* WHAT TO PRODUCE
Each line from the material with the word "date" in it must be copied.

* TASK DATA
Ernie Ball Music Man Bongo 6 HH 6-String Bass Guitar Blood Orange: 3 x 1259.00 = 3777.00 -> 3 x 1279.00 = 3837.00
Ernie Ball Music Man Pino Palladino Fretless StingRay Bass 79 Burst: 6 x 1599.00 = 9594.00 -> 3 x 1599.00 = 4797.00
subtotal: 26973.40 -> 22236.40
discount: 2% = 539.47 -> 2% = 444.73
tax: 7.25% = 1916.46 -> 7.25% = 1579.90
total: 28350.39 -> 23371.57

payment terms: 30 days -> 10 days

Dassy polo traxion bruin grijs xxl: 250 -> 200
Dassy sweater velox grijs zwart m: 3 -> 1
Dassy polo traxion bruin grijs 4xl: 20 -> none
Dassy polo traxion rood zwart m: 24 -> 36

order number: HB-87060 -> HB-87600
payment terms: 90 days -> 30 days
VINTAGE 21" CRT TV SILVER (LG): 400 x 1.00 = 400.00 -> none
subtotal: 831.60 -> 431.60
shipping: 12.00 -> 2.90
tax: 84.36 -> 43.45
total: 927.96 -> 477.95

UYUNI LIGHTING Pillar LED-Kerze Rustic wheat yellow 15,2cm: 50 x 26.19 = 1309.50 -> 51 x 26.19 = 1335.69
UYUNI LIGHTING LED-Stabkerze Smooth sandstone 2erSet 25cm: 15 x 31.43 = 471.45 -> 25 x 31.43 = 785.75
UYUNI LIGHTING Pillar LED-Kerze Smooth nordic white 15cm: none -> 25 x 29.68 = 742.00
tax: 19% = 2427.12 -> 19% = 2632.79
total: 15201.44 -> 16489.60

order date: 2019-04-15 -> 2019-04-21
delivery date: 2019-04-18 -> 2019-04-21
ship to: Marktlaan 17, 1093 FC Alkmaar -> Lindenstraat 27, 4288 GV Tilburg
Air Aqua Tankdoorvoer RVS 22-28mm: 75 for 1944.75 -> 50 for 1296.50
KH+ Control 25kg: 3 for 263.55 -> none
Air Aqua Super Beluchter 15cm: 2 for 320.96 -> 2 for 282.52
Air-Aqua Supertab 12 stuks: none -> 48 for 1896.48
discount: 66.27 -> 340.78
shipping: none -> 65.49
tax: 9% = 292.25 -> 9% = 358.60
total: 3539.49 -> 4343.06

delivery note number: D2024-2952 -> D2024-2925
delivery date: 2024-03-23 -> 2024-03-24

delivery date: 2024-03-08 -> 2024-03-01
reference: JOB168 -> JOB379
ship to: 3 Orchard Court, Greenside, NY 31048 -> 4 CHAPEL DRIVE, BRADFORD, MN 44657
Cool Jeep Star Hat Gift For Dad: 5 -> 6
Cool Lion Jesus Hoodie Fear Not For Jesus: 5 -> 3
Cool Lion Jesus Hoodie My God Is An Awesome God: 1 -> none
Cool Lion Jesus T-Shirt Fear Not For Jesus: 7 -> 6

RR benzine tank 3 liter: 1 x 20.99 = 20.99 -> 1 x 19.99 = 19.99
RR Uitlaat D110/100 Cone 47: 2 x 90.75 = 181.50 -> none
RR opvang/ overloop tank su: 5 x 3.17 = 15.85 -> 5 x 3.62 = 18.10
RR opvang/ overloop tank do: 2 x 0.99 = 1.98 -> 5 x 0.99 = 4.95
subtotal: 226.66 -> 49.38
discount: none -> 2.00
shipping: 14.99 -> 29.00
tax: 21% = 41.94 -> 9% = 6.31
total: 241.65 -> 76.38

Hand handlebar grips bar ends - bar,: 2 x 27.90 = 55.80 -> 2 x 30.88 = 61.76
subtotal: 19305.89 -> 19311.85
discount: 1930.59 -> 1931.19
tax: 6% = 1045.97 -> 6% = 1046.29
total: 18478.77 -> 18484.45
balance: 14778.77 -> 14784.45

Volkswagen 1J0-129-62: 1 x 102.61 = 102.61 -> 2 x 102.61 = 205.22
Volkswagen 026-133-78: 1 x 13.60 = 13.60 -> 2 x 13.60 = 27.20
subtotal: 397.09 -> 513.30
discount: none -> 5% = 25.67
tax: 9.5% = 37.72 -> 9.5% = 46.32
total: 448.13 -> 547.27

* OUTPUT OF THE EXERCISE
order date: 2019-04-15 -> 2019-04-21
delivery date: 2019-04-18 -> 2019-04-21
delivery date: 2024-03-23 -> 2024-03-24
delivery date: 2024-03-08 -> 2024-03-01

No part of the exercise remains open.